The film is a tribute to the classic cryptid documentaries of the 1970s, and it was shot to look like an 8mm film being watched on a VHS tape. With thematic music and Robert Ready’s absolutely perfect deadpan narration, viewers could be forgiven for not immediately recognizing this as a documentary shot in 2021.

Despite its aesthetic, the film is very much a product of modern investigation, and St. Laurent conducts field investigations using equipment anachronistic to the 1970s, both solo and in collaboration with Small Town Monsters alum Aleksandar Petakov.

When some filmmakers might have been content to show only the interviews with researchers and witnesses included in the documentary, the field investigations were a nice touch. Folklorist John Horrigan is an especially bright addition to an already entertaining documentary, and his unique blend of wit and historical storytelling could have carried the film on its own.

Horrigan, interestingly, coined the term “The Marlborough Monkey” to describe the hairy humanoid being reported by New Hampshire residents in the 1990s, based on one account in which the witness said the creature looked like an orangutan. Those reports never stopped, and sightings of ‘The Marlborough Monkey’ are still being reported today.

St. Laurent, however, does not stop with stories; similarly to his first documentary, Release the Bodette Film, a variety of evidence is presented for the viewers to peruse. Much like that film, the viewer is ultimately left to decide what to believe, despite the fact that the vast majority of the film approaches the subject from a staunchly materialistic standpoint. Petakov makes a passing reference to high strangeness during an interview late in the film, but otherwise the assumption is that if something strange is going on, it’s most likely an undiscovered primate. This isn’t necessarily a negative, depending on your point of view, and those who prefer materialist science in the hunt for cryptids will appreciate the film’s mainstream take on the phenomenon.
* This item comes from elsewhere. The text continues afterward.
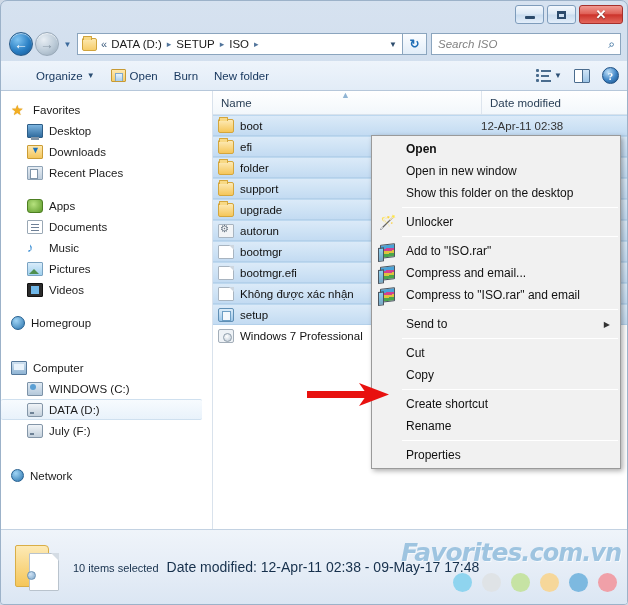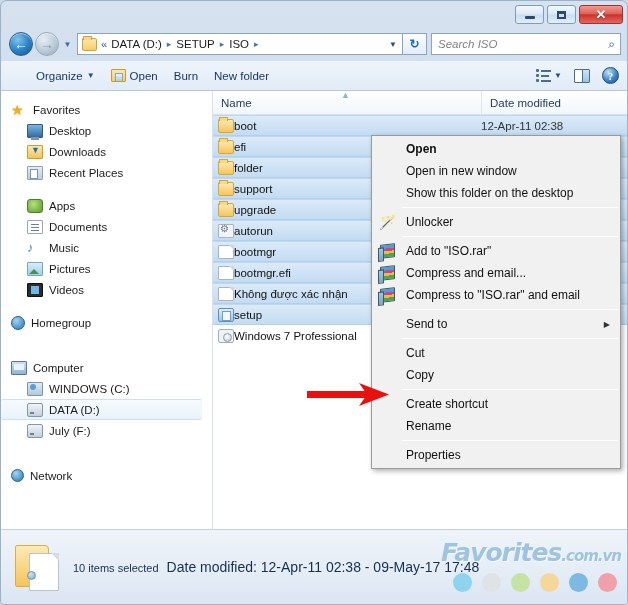"boot" .frow { gap: none -> 6px }
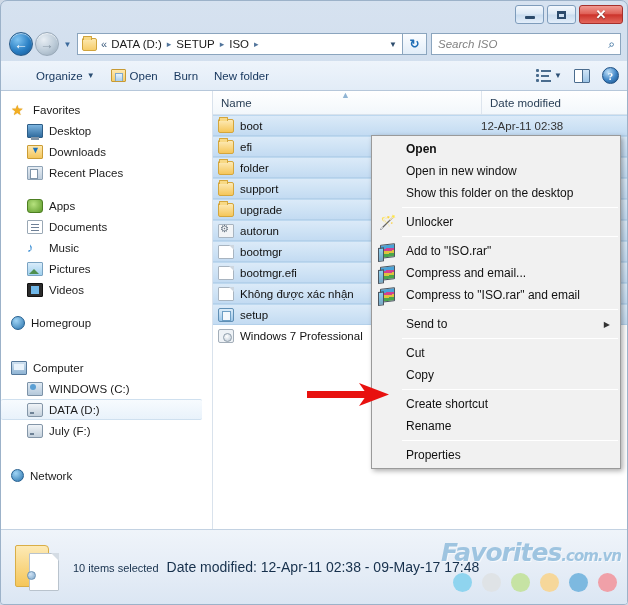".com.vn" #wm-main .tld { font-size: 15px -> 24px }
That viewpoint is consistent with the 1970s-era documentaries to which it pays homage, and given the evidence presented, there’s never any sense that the investigation should be taking a different path. If The Legend of Boggy Creek is one of your favorite documentaries, check out The Legend of the Marlborough Monkey.

The Legend of the Marlborough Monkey has a run time of 43:14 and will be available to watch for free on the Crash-Course Cryptozoology YouTube channel starting at noon on September 12th. Expect it to be available on DVD around Thanksgiving.